Do céu, os satélites tiraram fotos que confirmam que pelo menos 1500 casas foram queimadas. Certo também é que antes dos alegados ataques de 9 Outubro, mais de 3 mil crianças com desnutrição aguda grave recebiam tratamento. Com a interrupção de todas as actividades humanitárias, há dois meses e meio, todas estas crianças estão em sério risco, passo o eufemismo. Para não falar de tudo o resto (e de Ebrahim), que tarda em ser confirmado.
Deixar entrar imediatamente a ajuda humanitária a esta zona de Myanmar – país que tem sido aplaudido pelo mundo pela reforma e exemplo democráticos – será pedir muito?
Isto foi há um ano. A ajuda humanitária regressou passado uns tempos. Mas voltámos a calar.
A 25 de Agosto de 2017, a violência regressou em força a Rakhine, com um novo ataque de um grupo islâmico e um imediato contra-ataque implacável por parte dos militares birmaneses.
Em menos de cinco semanas, mais de 600,000 pessoas, na maioria mulheres e crianças, conseguiram fugir para o Bangladesh, contando e mostrando marcas de violações, ferimentos de minas- propositadamente colocadas no caminho da fuga- aldeias queimadas, assassinatos indiscriminados. Finalmente, a ONU já admitiu a possibilidade de se estar perante um genocídio.

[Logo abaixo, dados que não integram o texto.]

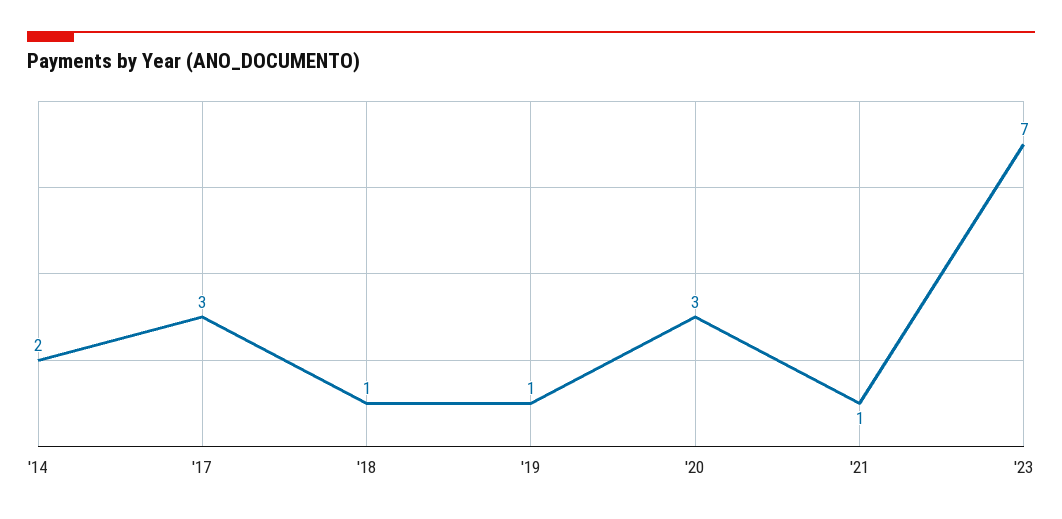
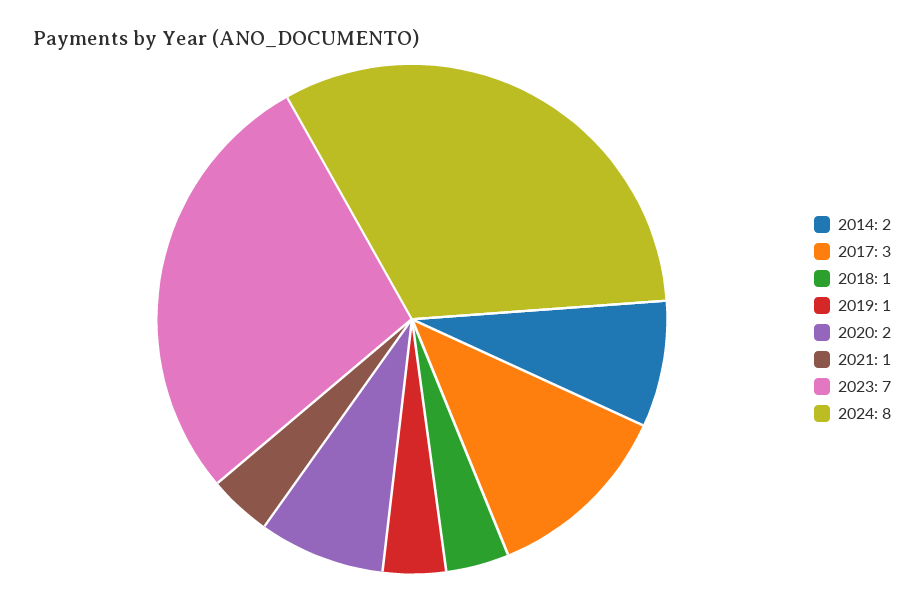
'20: 3 -> 2
2024: none -> 8

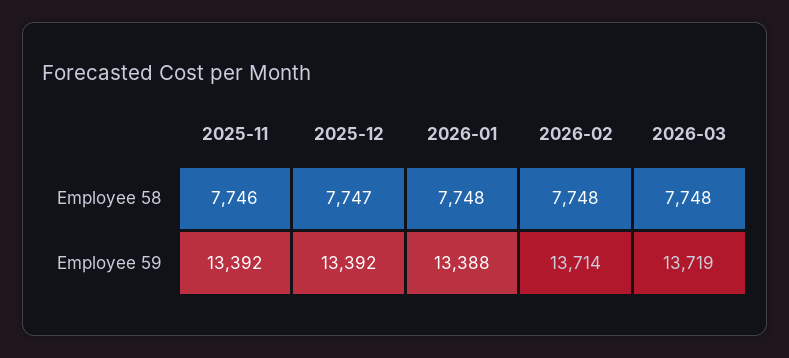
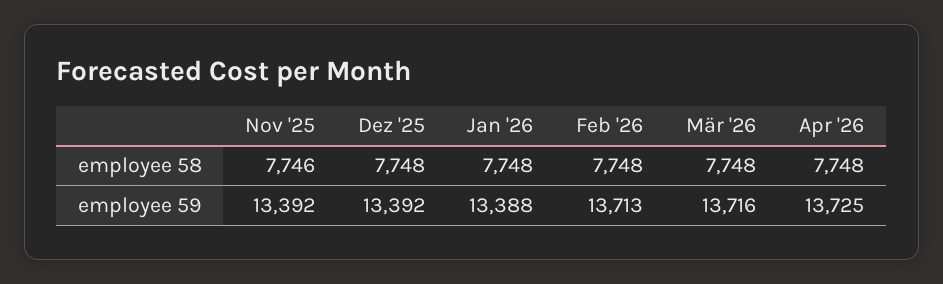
2025-12, Employee 58: 7747 -> 7748
2026-02, Employee 59: 13714 -> 13713
2026-03, Employee 59: 13719 -> 13716
Apr '26, Employee 58: none -> 7748
Apr '26, Employee 59: none -> 13725

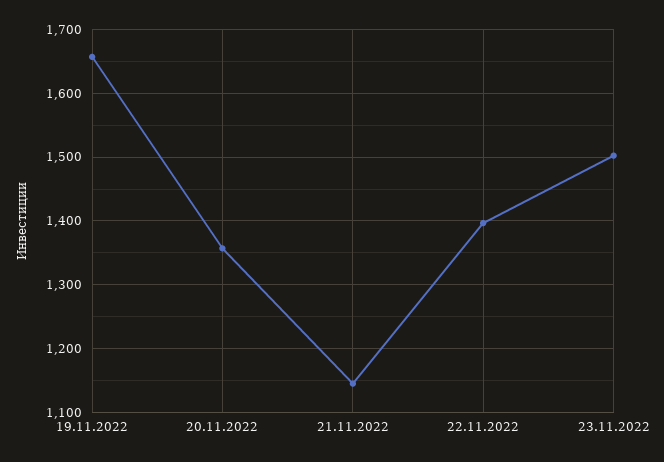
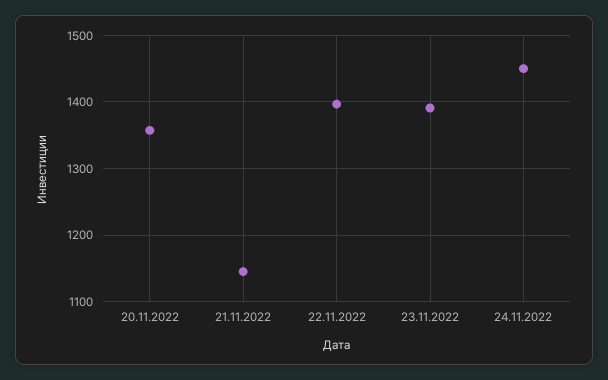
19.11.2022: 1660 -> none
23.11.2022: 1500 -> 1390
24.11.2022: none -> 1450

O governo nega tudo e quem está ou visita o país continua sem pronunciar o nome (como a recente visita oficial do Papa Francisco foi disso exemplo). Agora que estou fora e assisto de longe ao que há muito adivinhávamos, apetece-me gritar SALVEM os R-O-H-I-N-G-Y-A. Mas já é tarde demais. E a culpa também é minha.